Take the line that contains "Matrozenkraag met stropdas: 1" and all lines after it, up to and including the last line of the data, and write them out exactly; nothing else belongs in the answer.

(Dataset entries)
>>>>

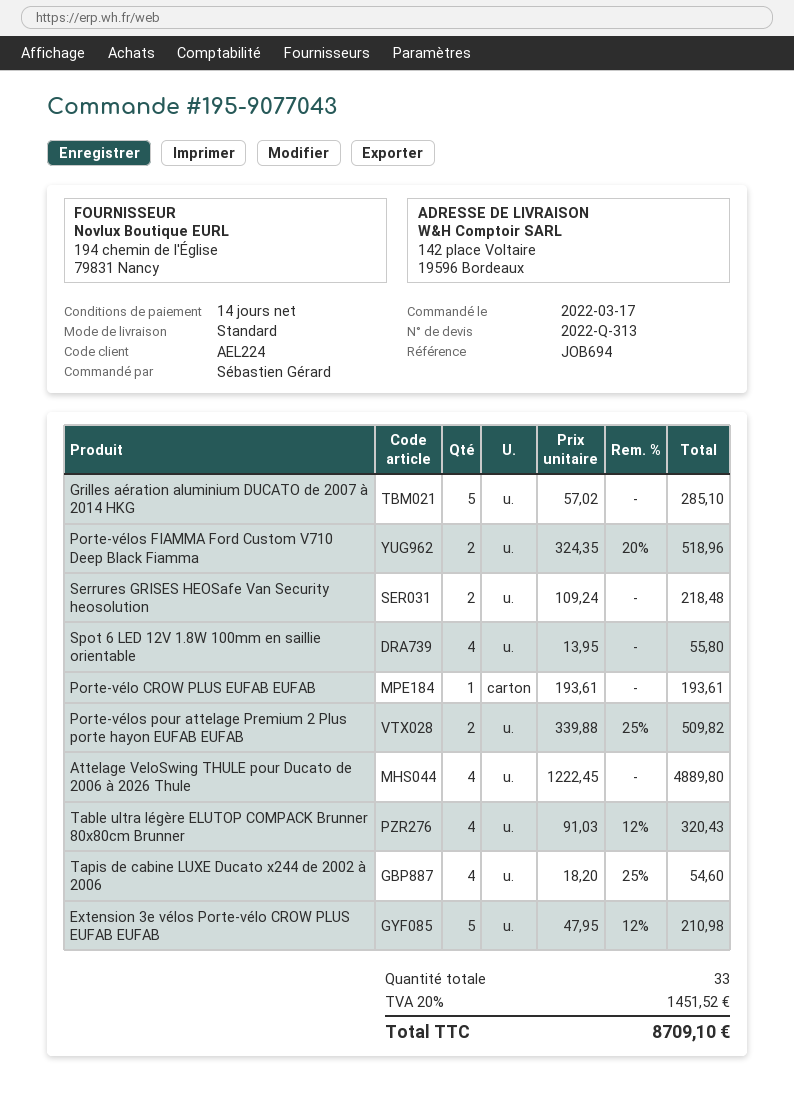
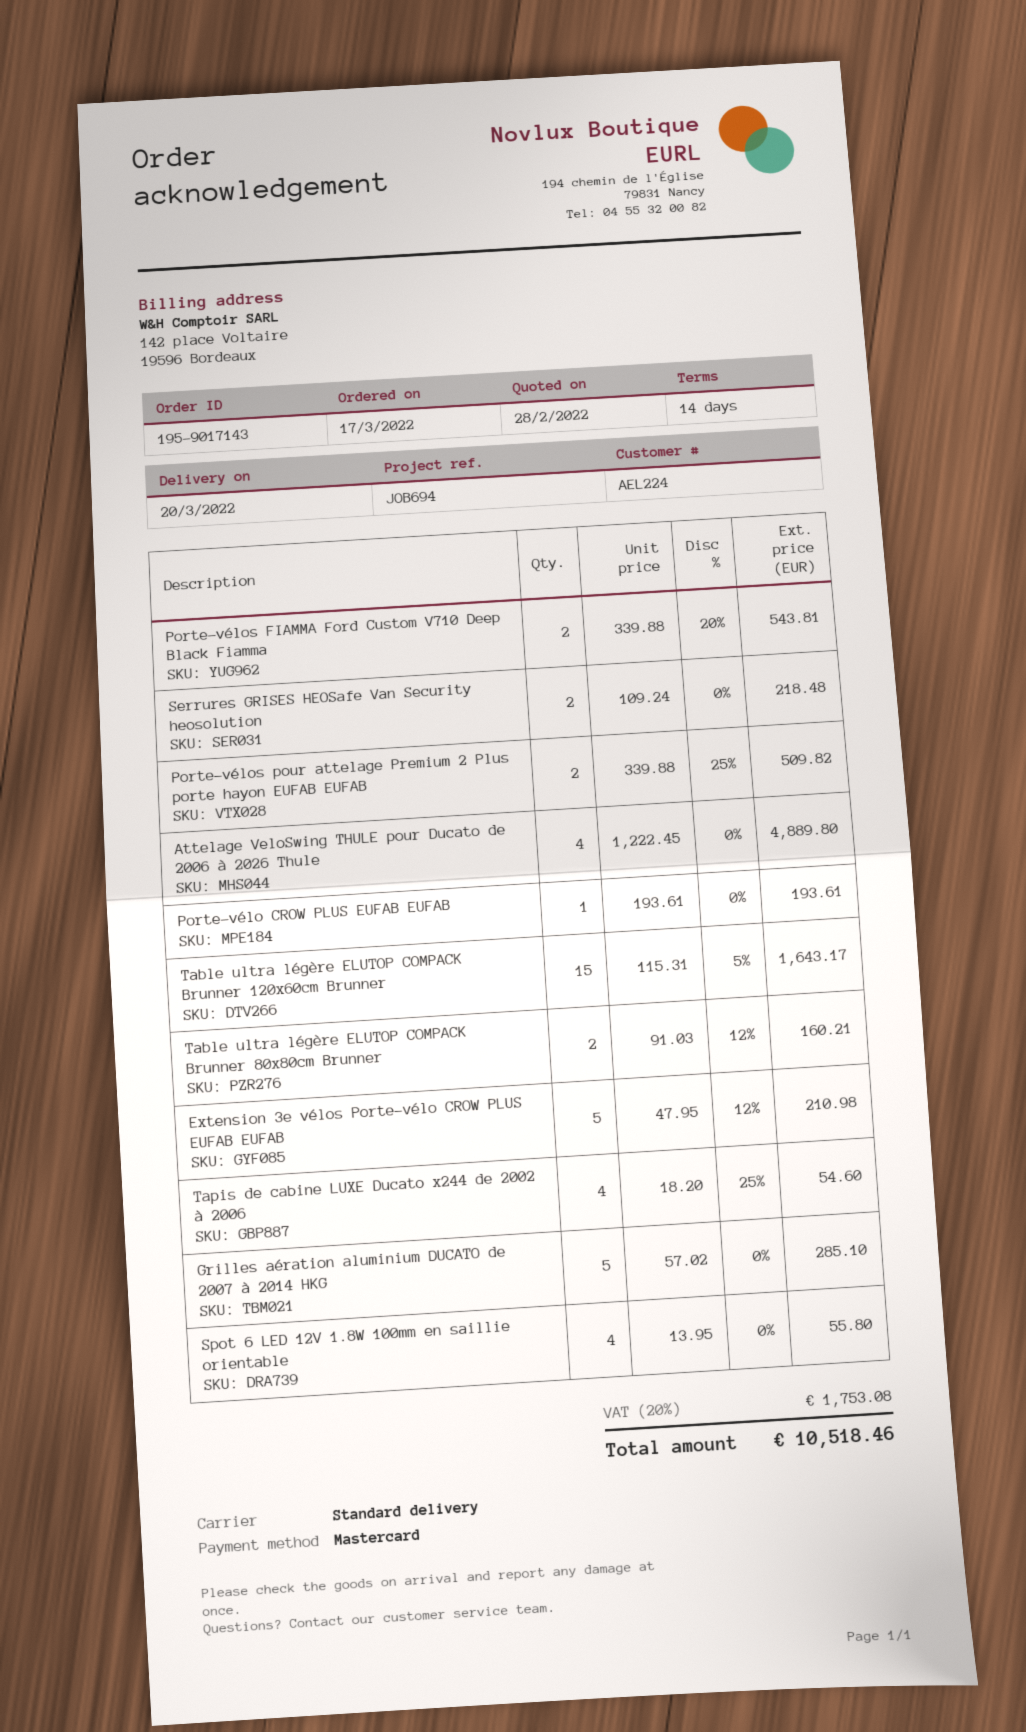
order number: 195-9077043 -> 195-9017143
Porte-vélos FIAMMA Ford Custom V710 Deep Black Fiamma: 2 x 324.35 - 20% = 518.96 -> 2 x 339.88 - 20% = 543.81
Table ultra légère ELUTOP COMPACK Brunner 80x80cm Brunner: 4 x 91.03 - 12% = 320.43 -> 2 x 91.03 - 12% = 160.21
Table ultra légère ELUTOP COMPACK Brunner 120x60cm Brunner: none -> 15 x 115.31 - 5% = 1643.17
tax: 20% = 1451.52 -> 20% = 1753.08
total: 8709.10 -> 10518.46

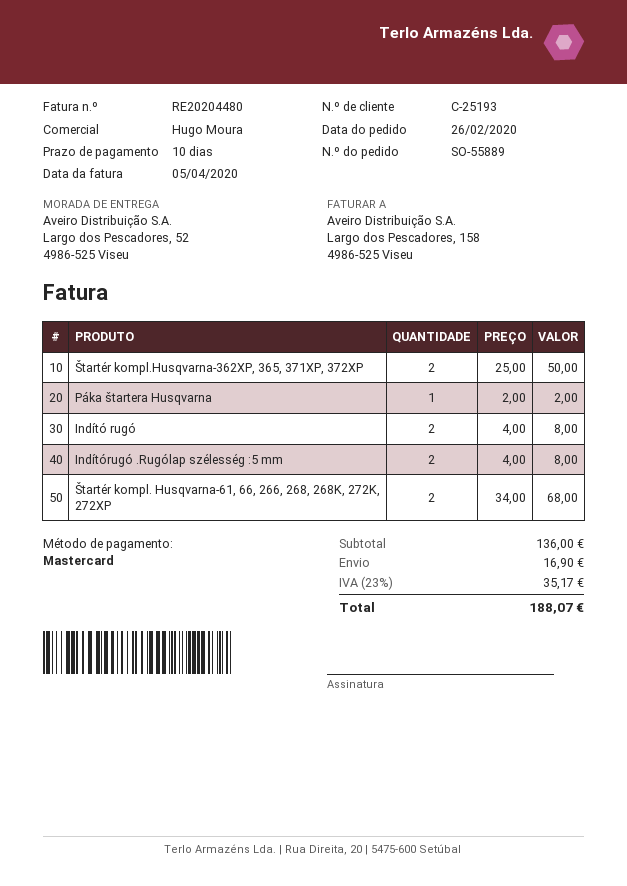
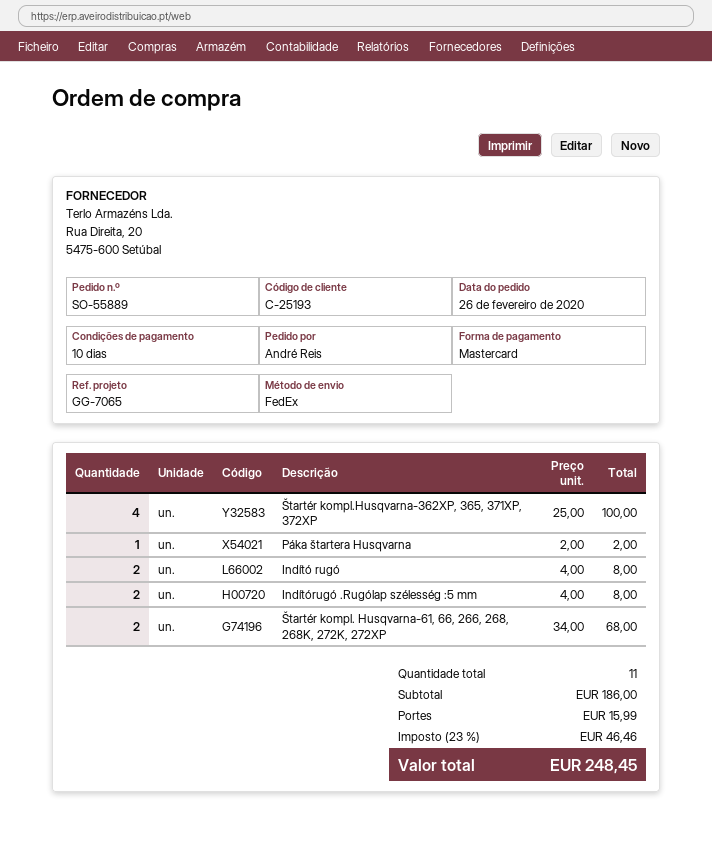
Štartér kompl.Husqvarna-362XP, 365, 371XP, 372XP: 2 x 25.00 = 50.00 -> 4 x 25.00 = 100.00
subtotal: 136.00 -> 186.00
shipping: 16.90 -> 15.99
tax: 23% = 35.17 -> 23% = 46.46
total: 188.07 -> 248.45

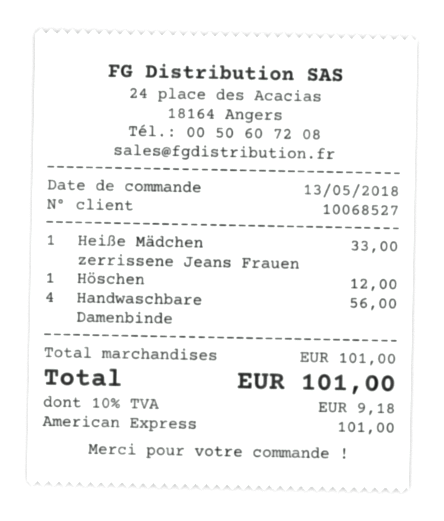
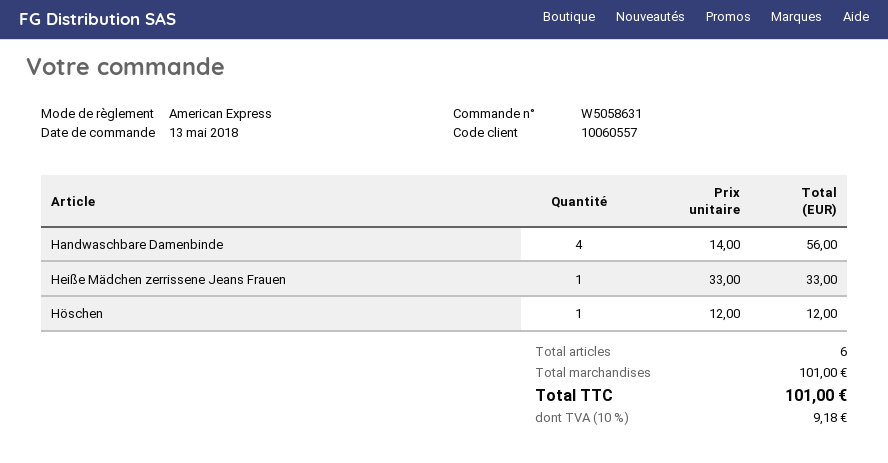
customer number: 10068527 -> 10060557

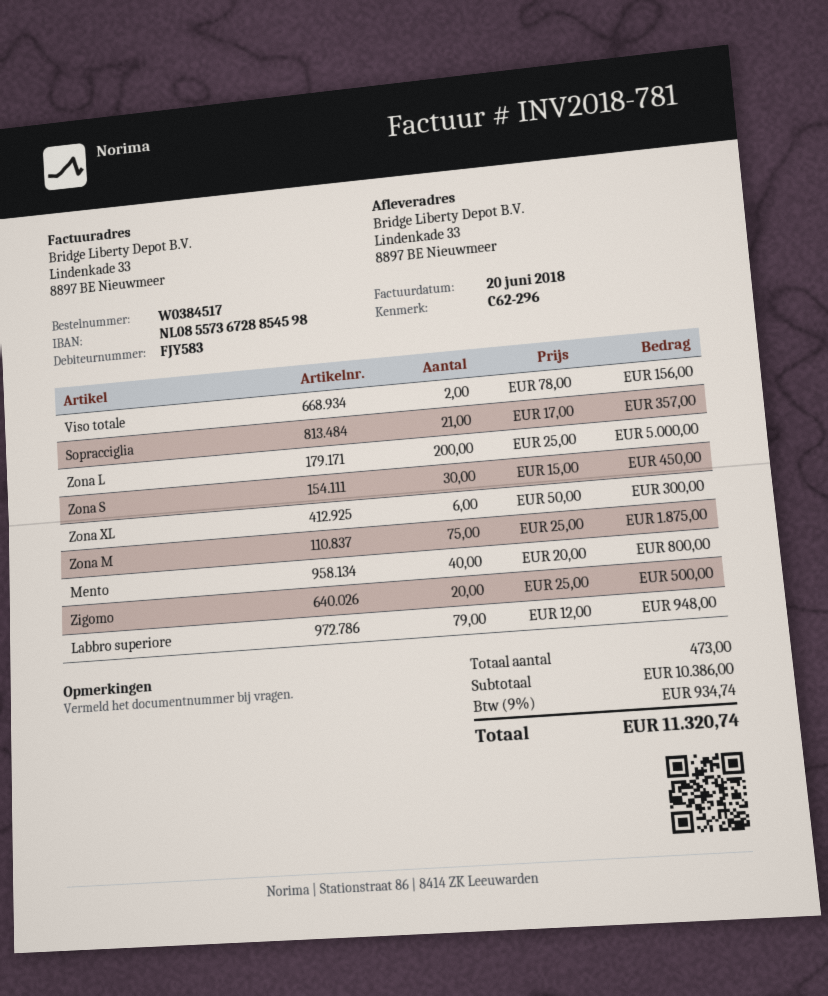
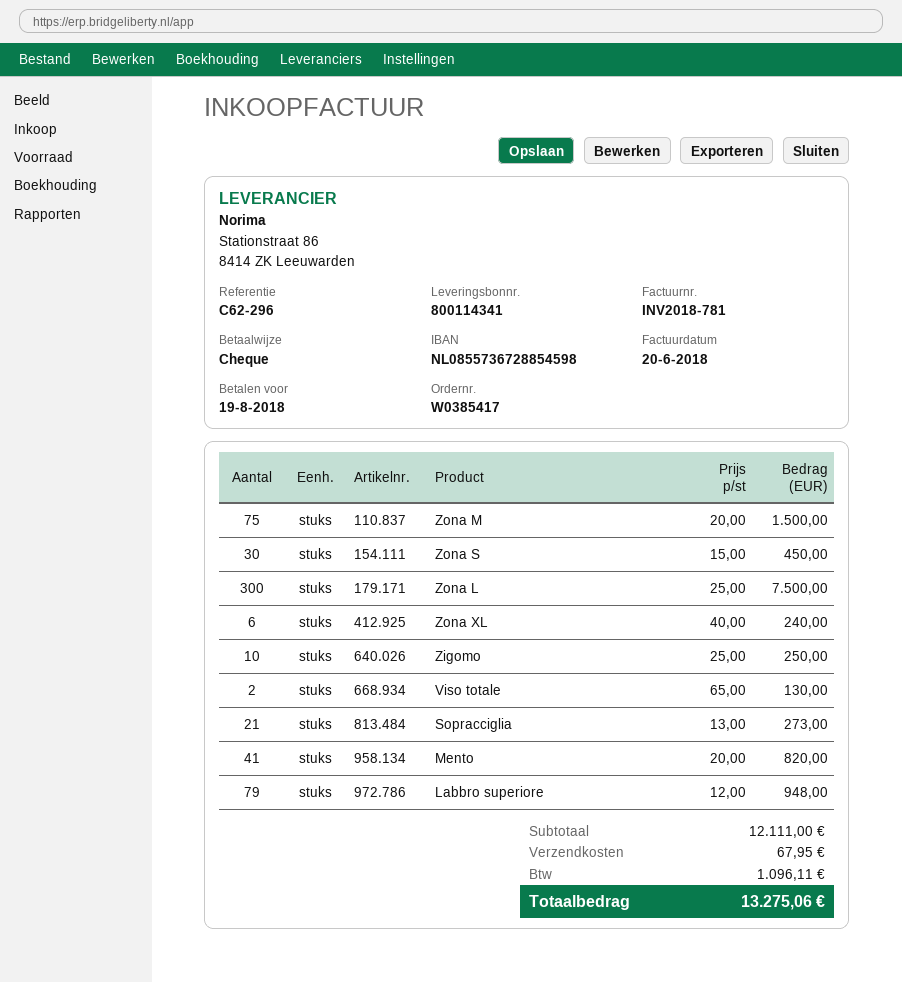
order number: W0384517 -> W0385417
Viso totale: 2 x 78.00 = 156.00 -> 2 x 65.00 = 130.00
Sopracciglia: 21 x 17.00 = 357.00 -> 21 x 13.00 = 273.00
Zona L: 200 x 25.00 = 5000.00 -> 300 x 25.00 = 7500.00
Zona XL: 6 x 50.00 = 300.00 -> 6 x 40.00 = 240.00
Zona M: 75 x 25.00 = 1875.00 -> 75 x 20.00 = 1500.00
Mento: 40 x 20.00 = 800.00 -> 41 x 20.00 = 820.00
Zigomo: 20 x 25.00 = 500.00 -> 10 x 25.00 = 250.00
subtotal: 10386.00 -> 12111.00
shipping: none -> 67.95
tax: 934.74 -> 1096.11
total: 11320.74 -> 13275.06

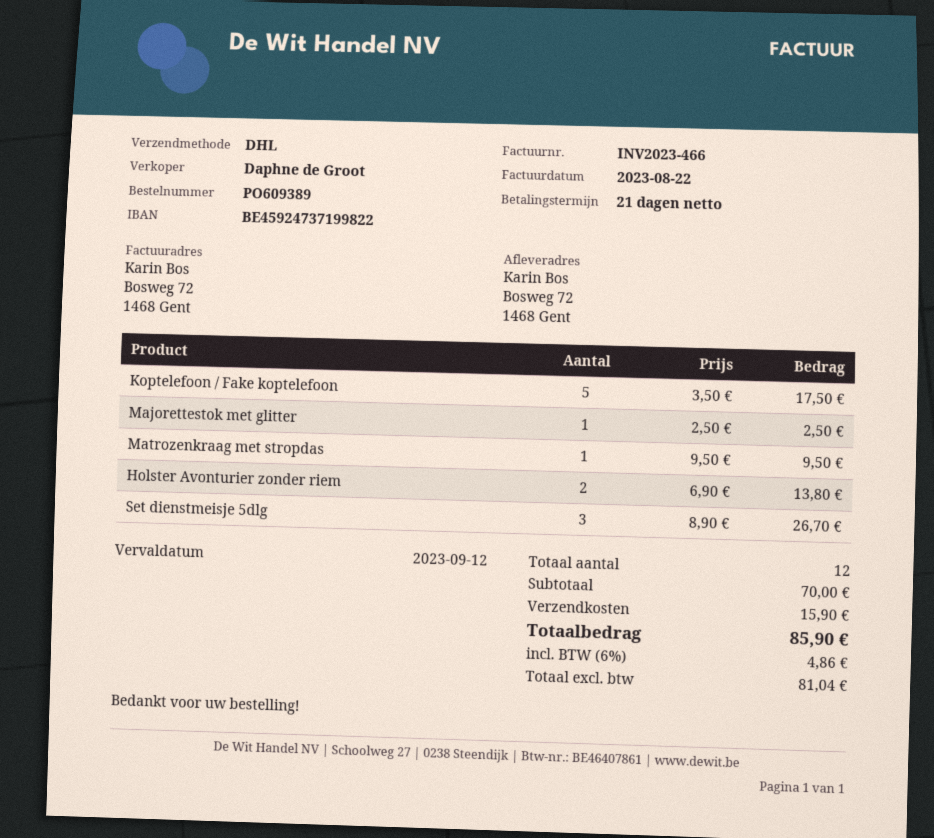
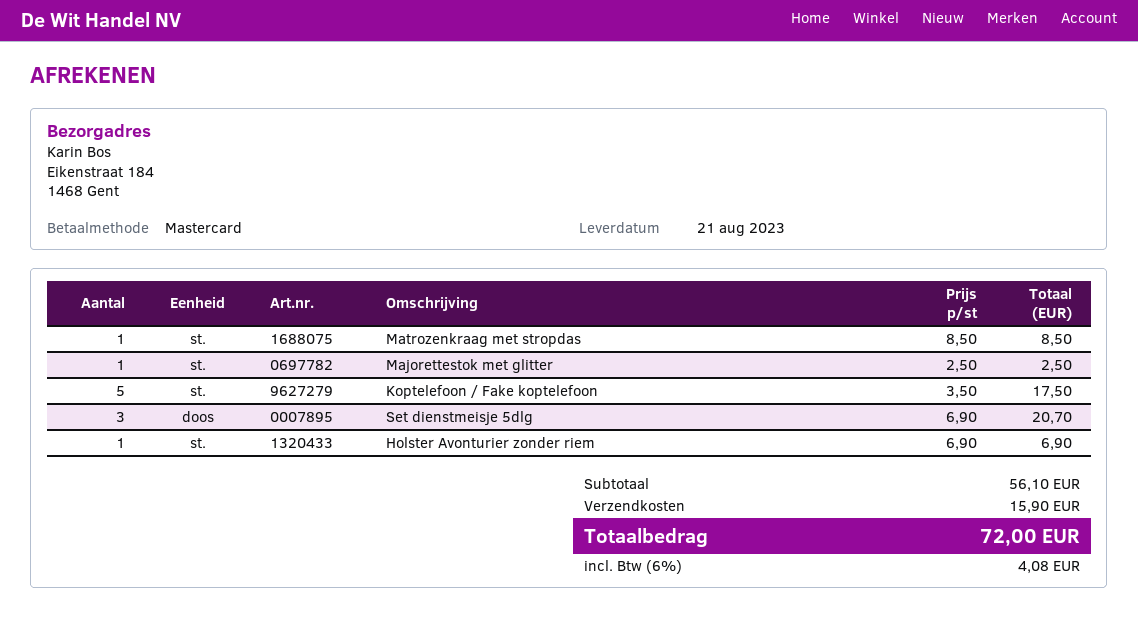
ship to: Bosweg 72, 1468 Gent -> Eikenstraat 184, 1468 Gent
Matrozenkraag met stropdas: 1 x 9.50 = 9.50 -> 1 x 8.50 = 8.50
Holster Avonturier zonder riem: 2 x 6.90 = 13.80 -> 1 x 6.90 = 6.90
Set dienstmeisje 5dlg: 3 x 8.90 = 26.70 -> 3 x 6.90 = 20.70
subtotal: 70.00 -> 56.10
tax: 6% = 4.86 -> 6% = 4.08
total: 85.90 -> 72.00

<<<<

RESPONSE BELOW >>
Matrozenkraag met stropdas: 1 x 9.50 = 9.50 -> 1 x 8.50 = 8.50
Holster Avonturier zonder riem: 2 x 6.90 = 13.80 -> 1 x 6.90 = 6.90
Set dienstmeisje 5dlg: 3 x 8.90 = 26.70 -> 3 x 6.90 = 20.70
subtotal: 70.00 -> 56.10
tax: 6% = 4.86 -> 6% = 4.08
total: 85.90 -> 72.00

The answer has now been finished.